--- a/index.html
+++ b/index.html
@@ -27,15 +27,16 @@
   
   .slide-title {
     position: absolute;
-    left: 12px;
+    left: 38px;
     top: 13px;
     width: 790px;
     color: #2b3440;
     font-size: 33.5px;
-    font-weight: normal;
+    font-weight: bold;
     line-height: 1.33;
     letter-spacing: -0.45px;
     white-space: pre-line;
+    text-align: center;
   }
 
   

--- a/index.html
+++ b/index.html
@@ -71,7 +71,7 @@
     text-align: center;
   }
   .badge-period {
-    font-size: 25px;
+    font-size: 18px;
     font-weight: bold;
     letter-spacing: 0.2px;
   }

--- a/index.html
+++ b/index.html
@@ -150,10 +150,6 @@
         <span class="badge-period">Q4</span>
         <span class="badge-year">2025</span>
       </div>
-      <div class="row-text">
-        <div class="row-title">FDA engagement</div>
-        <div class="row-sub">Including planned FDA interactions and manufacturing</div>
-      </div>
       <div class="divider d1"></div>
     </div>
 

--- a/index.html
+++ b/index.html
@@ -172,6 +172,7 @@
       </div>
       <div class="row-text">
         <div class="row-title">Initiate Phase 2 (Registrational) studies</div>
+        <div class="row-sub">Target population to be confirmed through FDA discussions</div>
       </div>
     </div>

▸ What is being asked:
Copy every line above without changes.

▸ Result for this task:
--- a/index.html
+++ b/index.html
@@ -27,15 +27,16 @@
   
   .slide-title {
     position: absolute;
-    left: 12px;
+    left: 38px;
     top: 13px;
     width: 790px;
     color: #2b3440;
     font-size: 33.5px;
-    font-weight: normal;
+    font-weight: bold;
     line-height: 1.33;
     letter-spacing: -0.45px;
     white-space: pre-line;
+    text-align: center;
   }
 
   

--- a/index.html
+++ b/index.html
@@ -71,7 +71,7 @@
     text-align: center;
   }
   .badge-period {
-    font-size: 25px;
+    font-size: 18px;
     font-weight: bold;
     letter-spacing: 0.2px;
   }

--- a/index.html
+++ b/index.html
@@ -150,10 +150,6 @@
         <span class="badge-period">Q4</span>
         <span class="badge-year">2025</span>
       </div>
-      <div class="row-text">
-        <div class="row-title">FDA engagement</div>
-        <div class="row-sub">Including planned FDA interactions and manufacturing</div>
-      </div>
       <div class="divider d1"></div>
     </div>
 

--- a/index.html
+++ b/index.html
@@ -172,6 +172,7 @@
       </div>
       <div class="row-text">
         <div class="row-title">Initiate Phase 2 (Registrational) studies</div>
+        <div class="row-sub">Target population to be confirmed through FDA discussions</div>
       </div>
     </div>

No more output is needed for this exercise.